I’m currently sitting at a camp spot 8500’ above sea level. Alternated between using Tow/Haul mode and Mud/Ruts which holds it in 1st gear, for about a mile of crawling off the highway to get here. It’s long and wide, mirrors are too wide, traction on dust and rocks with OEM Conti’s at factory pressure was just fine. ground clearance to vulnerable bits is low so I took it easy. Felt no need for low range. Would of course have been a piece of cake in my DCSB Taco but the sleeping accommodations, having all gear and two bikes inside out of the weather, and swivel seats to hang out inside after sunset are a fine trade off.
 

Christian P.

Expedition Leader
Staff member
Well we did go and test drive this van yesterday:


1603060072058.png

We did not buy it, for various reasons.

The good:

The color was phenomenal. So much nicer than a white one in our opinion.
The sales-guy was awesome (Nick). He was super chill and no pressure whatsoever.
The driving position is nice, it feels a lot more like a car than say the Ram Promaster.
Brake/Handling was great.
Fairly quiet for a van.
Acceleration/Power was totally acceptable (this was not the Eco-Boost). More on that below.

The bad:

We need more windows. I was okay with adding some aftermarket windows (such as Tern Overland) but we think we would prefer to have the factory ones, at least in the back.
We think we may want the extended version. We got a quote for the extended (see following post) and it ends up pretty high - about $54000 (with discount but before negotiation). That seems like a lot of money for an empty van.

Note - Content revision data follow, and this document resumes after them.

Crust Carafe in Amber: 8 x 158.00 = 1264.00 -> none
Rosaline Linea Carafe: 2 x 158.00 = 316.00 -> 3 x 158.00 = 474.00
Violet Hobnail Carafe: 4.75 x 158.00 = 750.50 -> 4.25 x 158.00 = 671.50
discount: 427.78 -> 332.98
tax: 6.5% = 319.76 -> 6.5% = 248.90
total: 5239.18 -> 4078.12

But the main reason we walked away from that specific one was the transmission. The way it shifted did not feel right. At low speed, from a stop, it seems like it was a bit jerky and wanting to shift too fast. It is hard to explain, but it did not inspire confidence. I tried the manual mode, and they it "jerked" when downshifting to a red light.

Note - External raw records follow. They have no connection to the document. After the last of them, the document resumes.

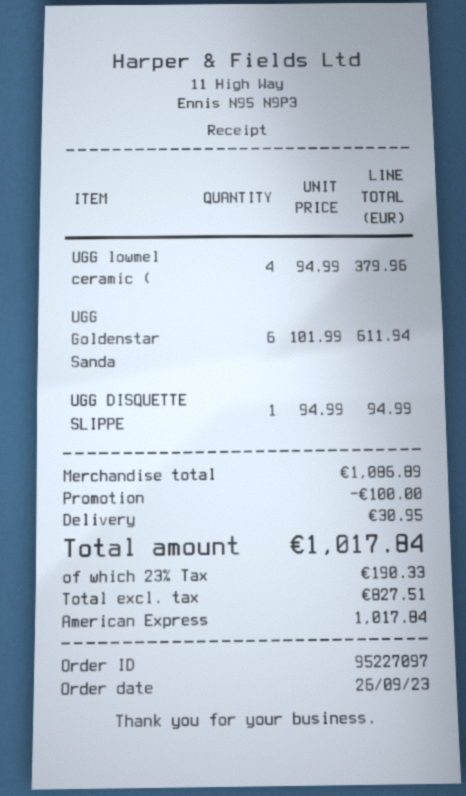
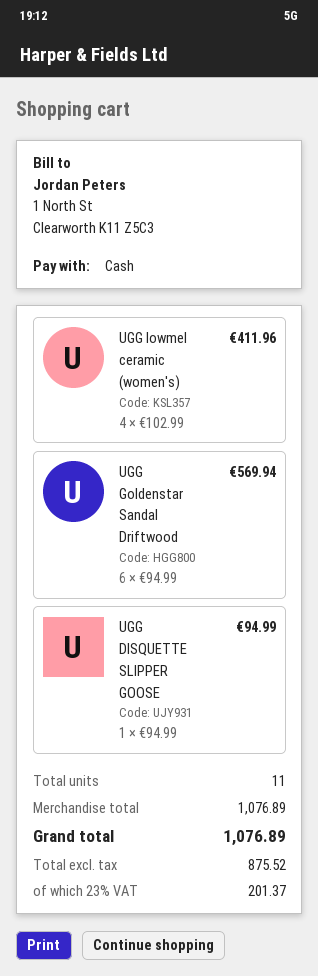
payment method: American Express -> cash
UGG lowmel ceramic (: 4 x 94.99 = 379.96 -> 4 x 102.99 = 411.96
UGG Goldenstar Sanda: 6 x 101.99 = 611.94 -> 6 x 94.99 = 569.94
subtotal: 1086.89 -> 1076.89
discount: 100.00 -> none
shipping: 30.95 -> none
net: 827.51 -> 875.52
tax: 23% = 190.33 -> 23% = 201.37
total: 1017.84 -> 1076.89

Maybe it was that specific van, or maybe it's just the way it is designed.

Also, while the power seems indeed acceptable, I felt like the engine/tranny combo was getting very noisy when pushed harder. I am fully expecting this vehicle to be different than our BMW, but still it wasn't as smooth as I had hoped for $50k 2020 vehicle.

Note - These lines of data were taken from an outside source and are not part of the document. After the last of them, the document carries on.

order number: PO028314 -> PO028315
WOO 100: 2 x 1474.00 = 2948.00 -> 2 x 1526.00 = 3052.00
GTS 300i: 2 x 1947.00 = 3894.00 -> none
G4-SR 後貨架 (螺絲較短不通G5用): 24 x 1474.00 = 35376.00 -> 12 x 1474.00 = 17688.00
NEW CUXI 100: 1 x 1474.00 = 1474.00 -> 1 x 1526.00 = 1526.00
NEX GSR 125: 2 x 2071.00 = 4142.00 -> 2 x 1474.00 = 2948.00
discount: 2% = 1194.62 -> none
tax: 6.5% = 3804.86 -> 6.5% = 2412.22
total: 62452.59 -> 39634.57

I am going to go try another one later and see how I feel about it again. But for now we are back to the drawing board.
 

rruff

Explorer
We think we may want the extended version. We got a quote for the extended (see following post) and it ends up pretty high - about $54000 (with discount but before negotiation). That seems like a lot of money for an empty van.

But the main reason we walked away from that specific one was the transmission. The way it shifted did not feel right. At low speed, from a stop, it seems like it was a bit jerky and wanting to shift too fast. It is hard to explain, but it did not inspire confidence. I tried the manual mode, and they it "jerked" when downshifting to a red light.
I priced one not long ago, and the cutaway with a custom box looked like the way to go; similar to what Victorian did. Saves ~$10k on van, and you can get a longer wheelbase too.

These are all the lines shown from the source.